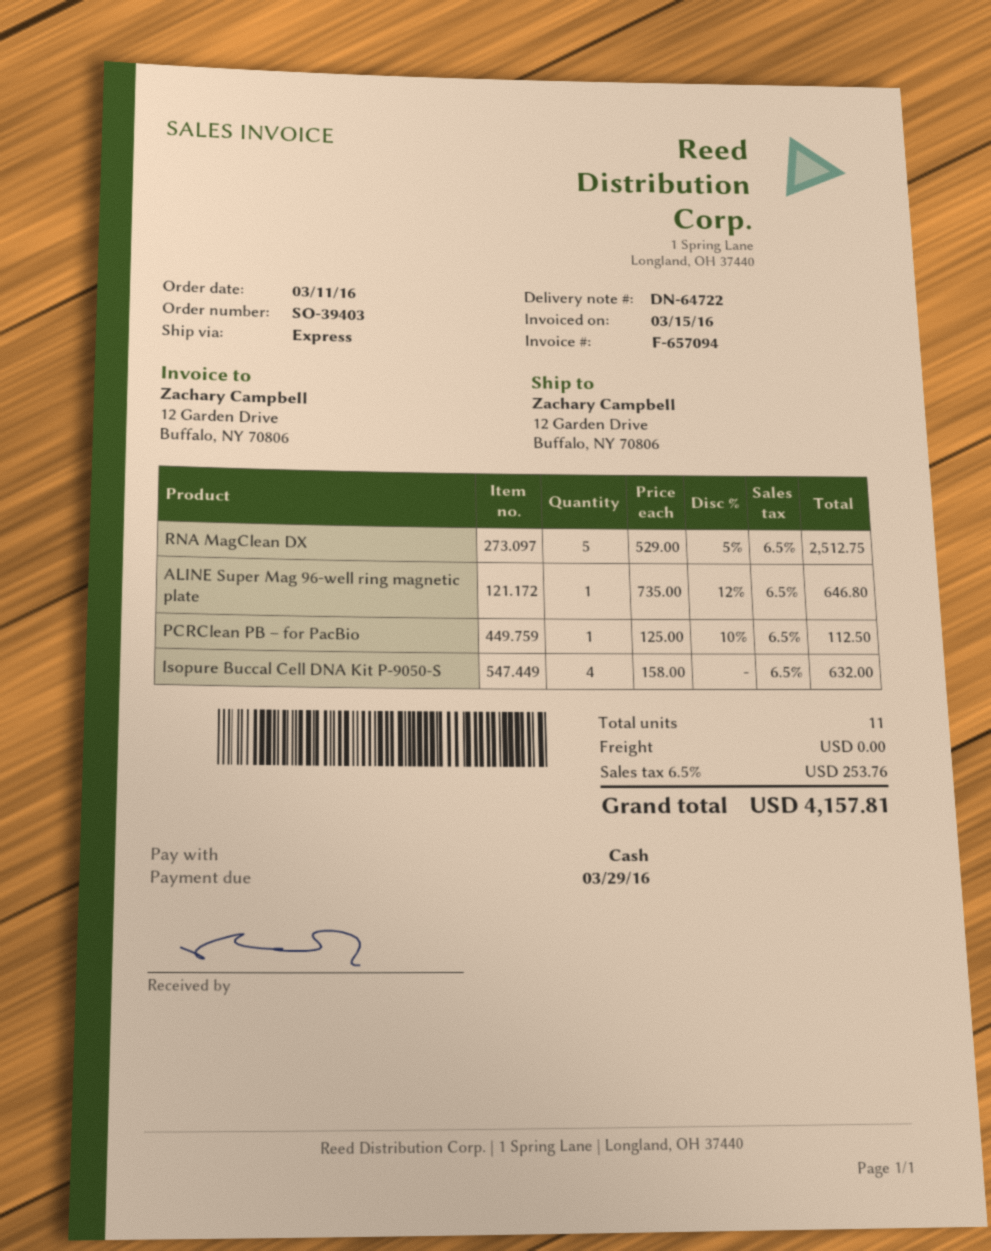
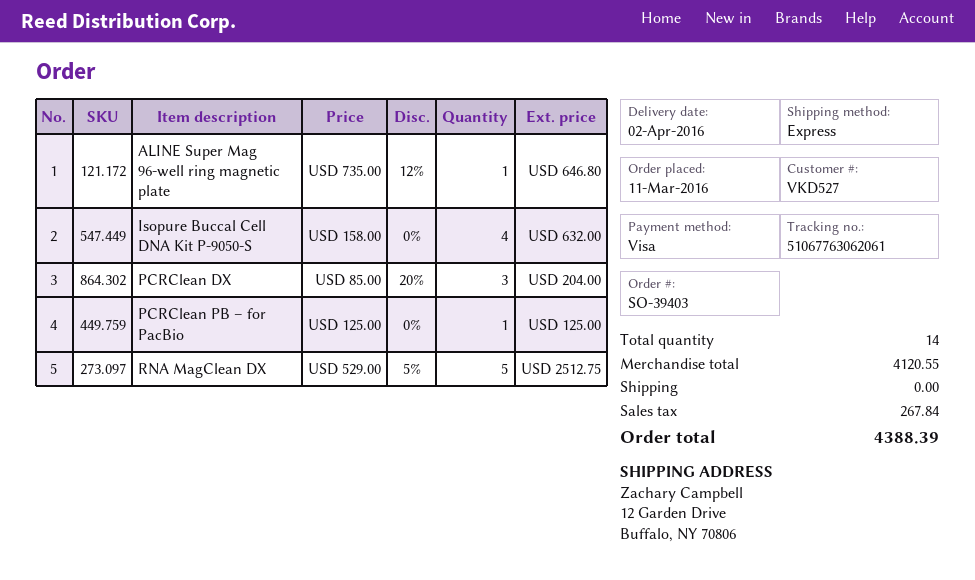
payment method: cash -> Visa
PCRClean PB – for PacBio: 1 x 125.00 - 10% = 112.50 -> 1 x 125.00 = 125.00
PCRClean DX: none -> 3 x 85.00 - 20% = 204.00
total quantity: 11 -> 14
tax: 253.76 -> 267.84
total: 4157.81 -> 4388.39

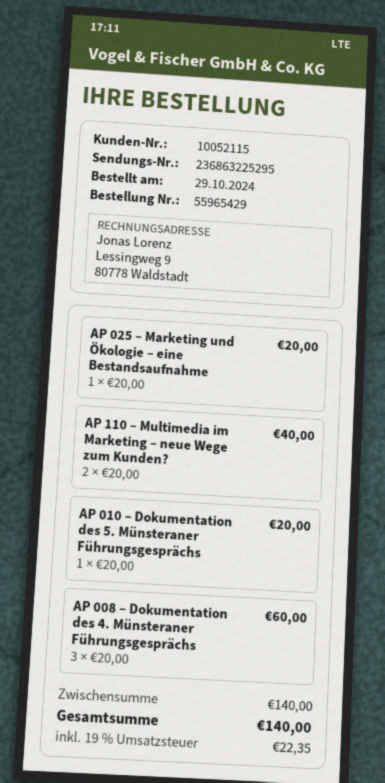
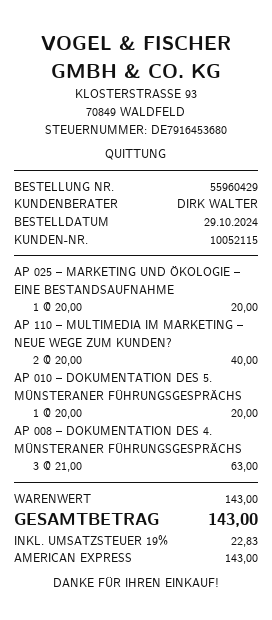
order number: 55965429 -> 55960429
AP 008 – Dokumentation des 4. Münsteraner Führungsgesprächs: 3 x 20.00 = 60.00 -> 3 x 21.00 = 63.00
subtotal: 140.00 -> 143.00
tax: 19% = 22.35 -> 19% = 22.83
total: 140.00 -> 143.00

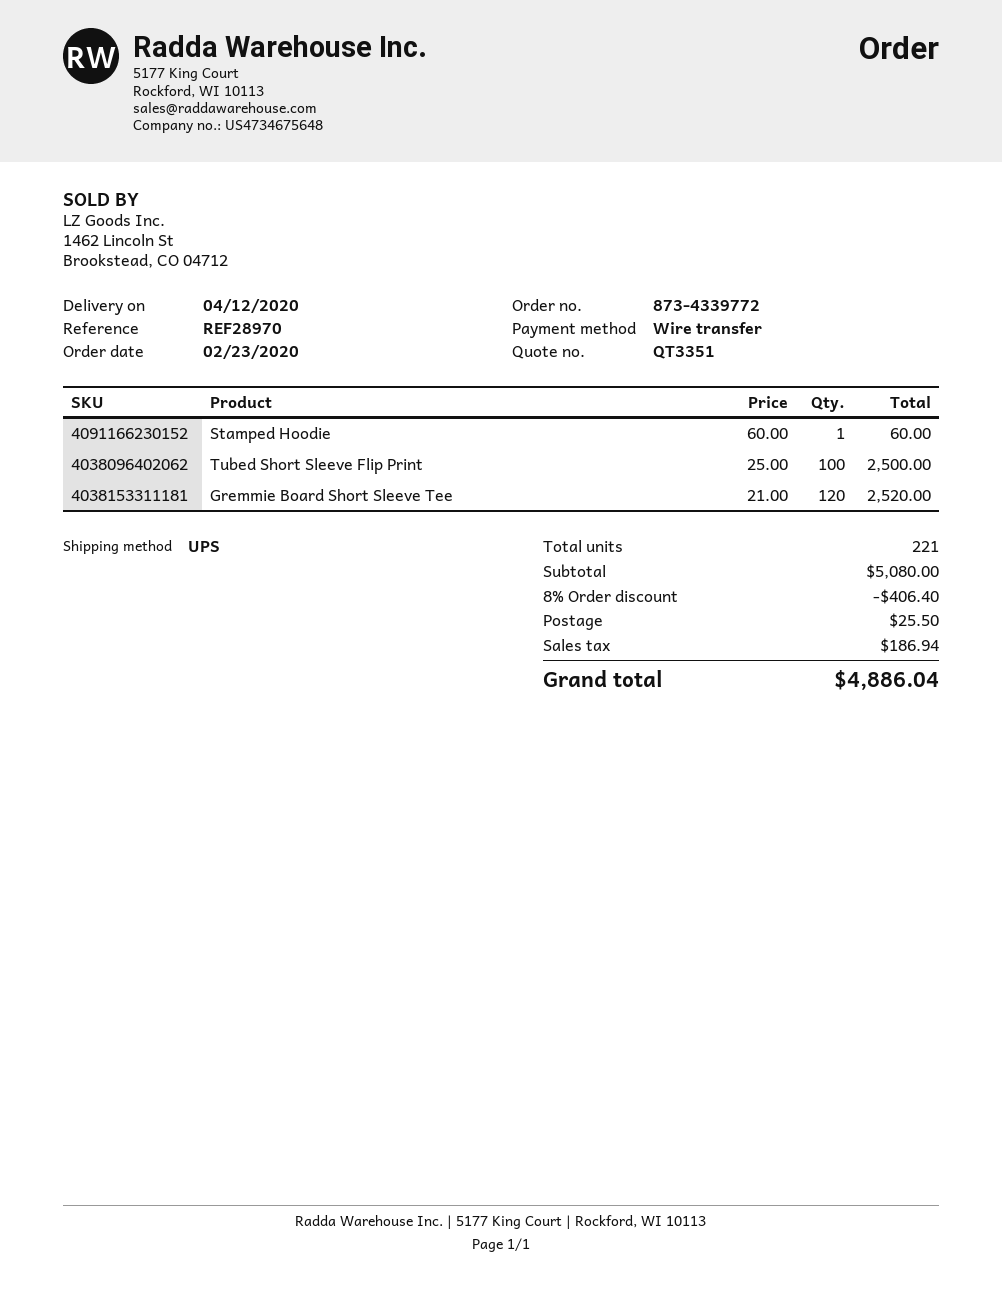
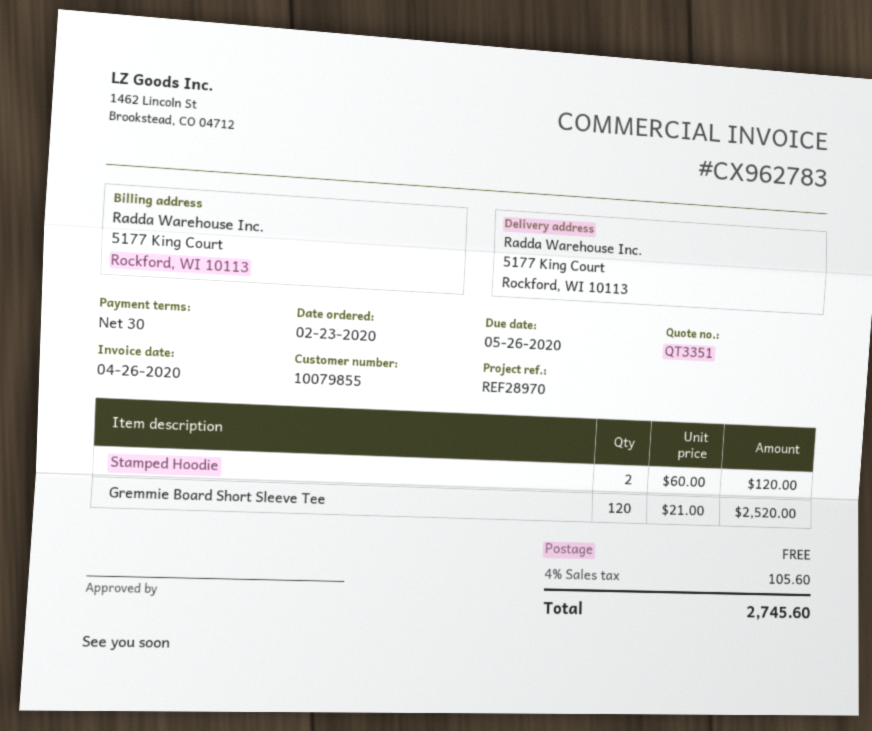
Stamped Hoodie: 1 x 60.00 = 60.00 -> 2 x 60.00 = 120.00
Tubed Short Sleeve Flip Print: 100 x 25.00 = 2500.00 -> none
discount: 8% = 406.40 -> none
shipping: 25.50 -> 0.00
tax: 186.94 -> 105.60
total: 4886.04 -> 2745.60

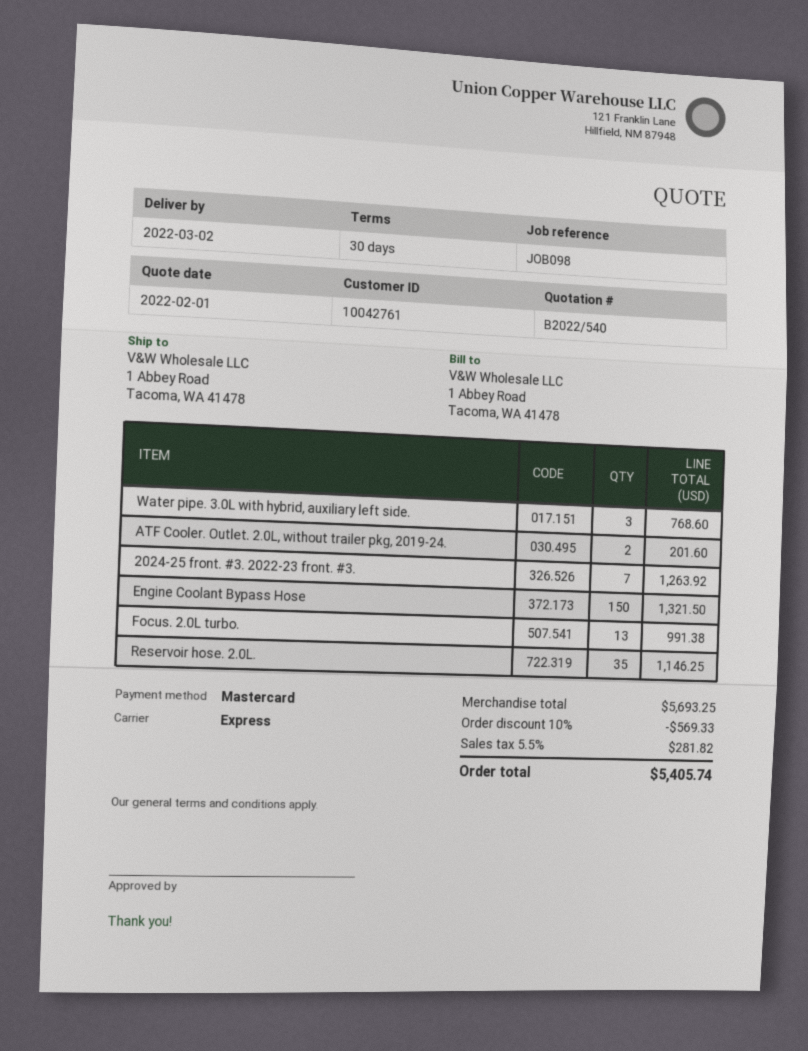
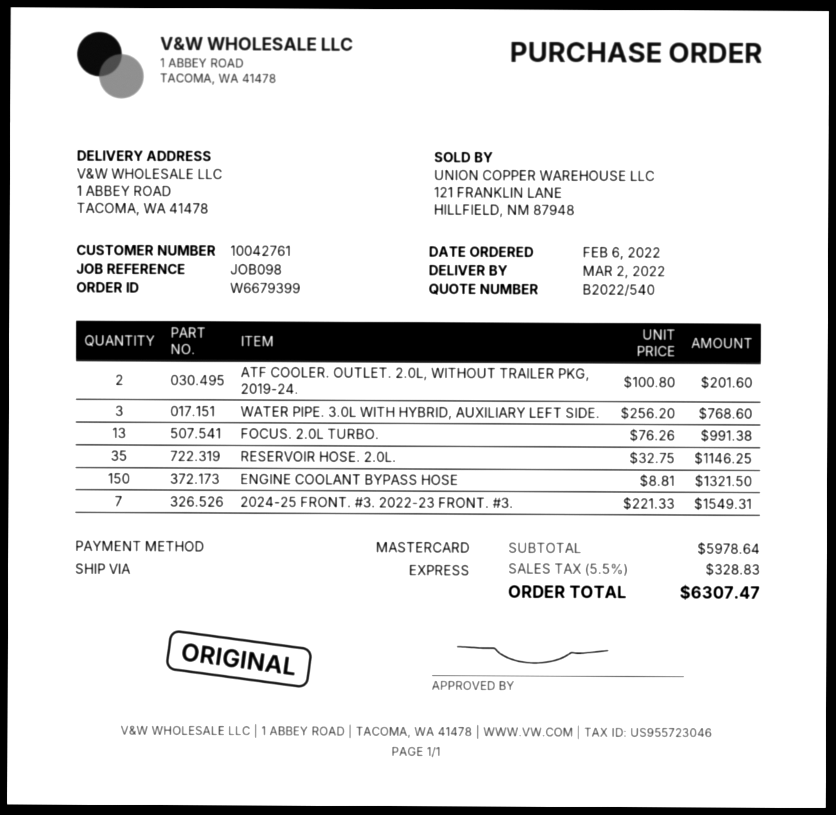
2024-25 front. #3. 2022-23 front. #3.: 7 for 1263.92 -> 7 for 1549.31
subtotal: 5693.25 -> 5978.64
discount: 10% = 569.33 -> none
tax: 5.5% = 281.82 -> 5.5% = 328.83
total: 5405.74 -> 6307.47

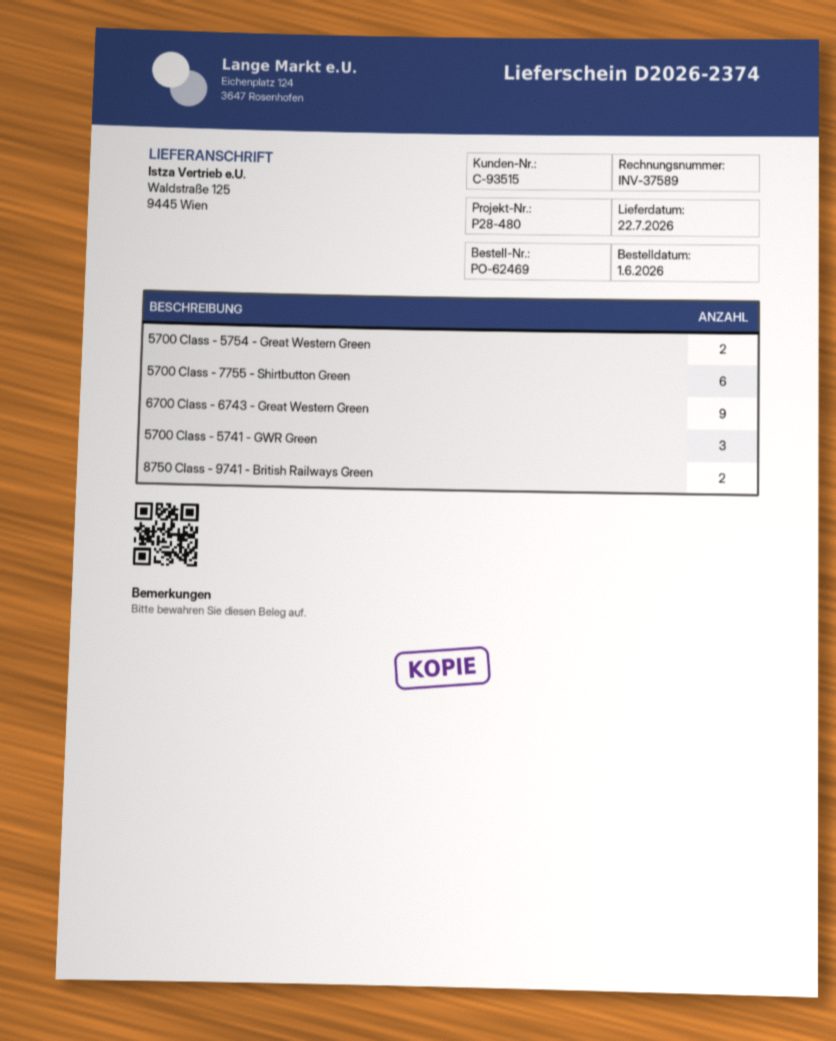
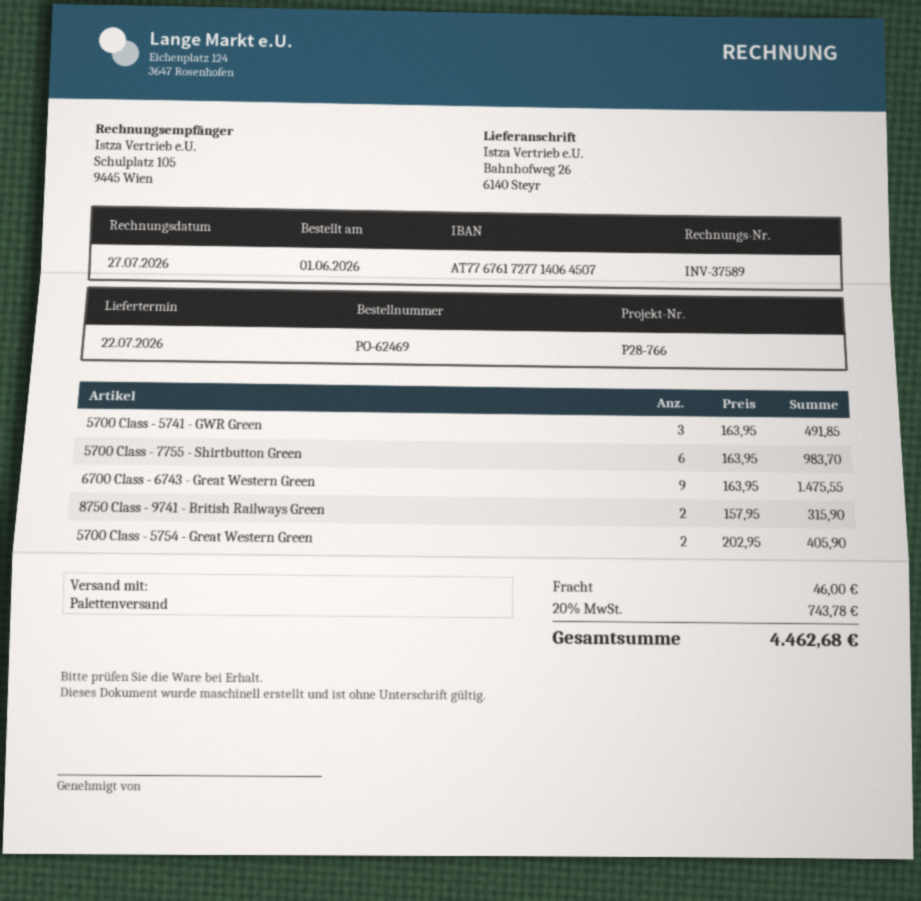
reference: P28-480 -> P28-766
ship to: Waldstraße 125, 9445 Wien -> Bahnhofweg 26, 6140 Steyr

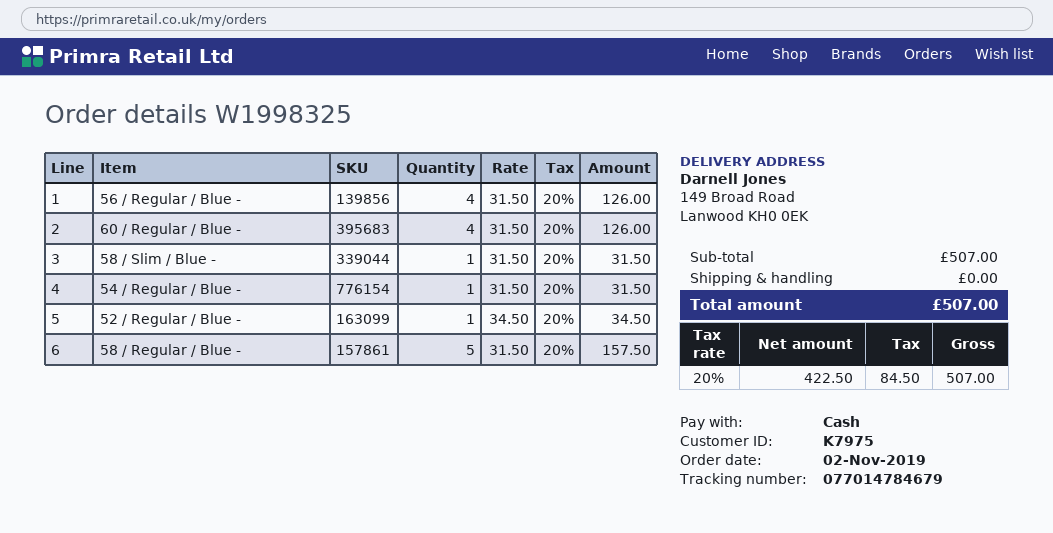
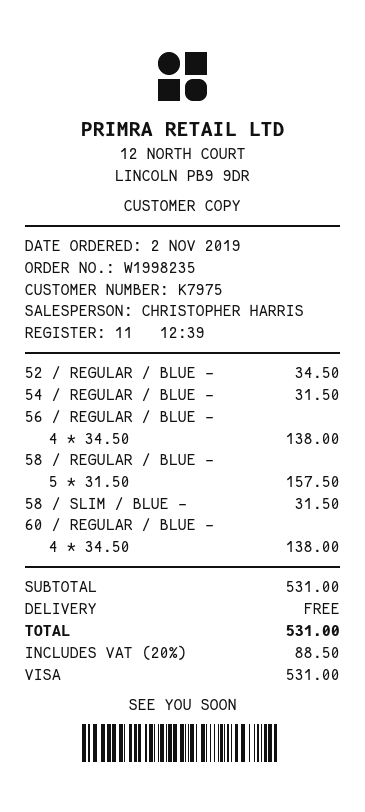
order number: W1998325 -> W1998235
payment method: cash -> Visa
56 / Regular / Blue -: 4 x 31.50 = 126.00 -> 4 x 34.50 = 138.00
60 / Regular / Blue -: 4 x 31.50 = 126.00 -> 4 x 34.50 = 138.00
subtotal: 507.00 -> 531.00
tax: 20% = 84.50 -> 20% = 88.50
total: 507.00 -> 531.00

-.-.-

(Aim of the exercise): Where a line in the records above contains the word "PCRClean", copy that line.

(Result of the exercise):
PCRClean PB – for PacBio: 1 x 125.00 - 10% = 112.50 -> 1 x 125.00 = 125.00
PCRClean DX: none -> 3 x 85.00 - 20% = 204.00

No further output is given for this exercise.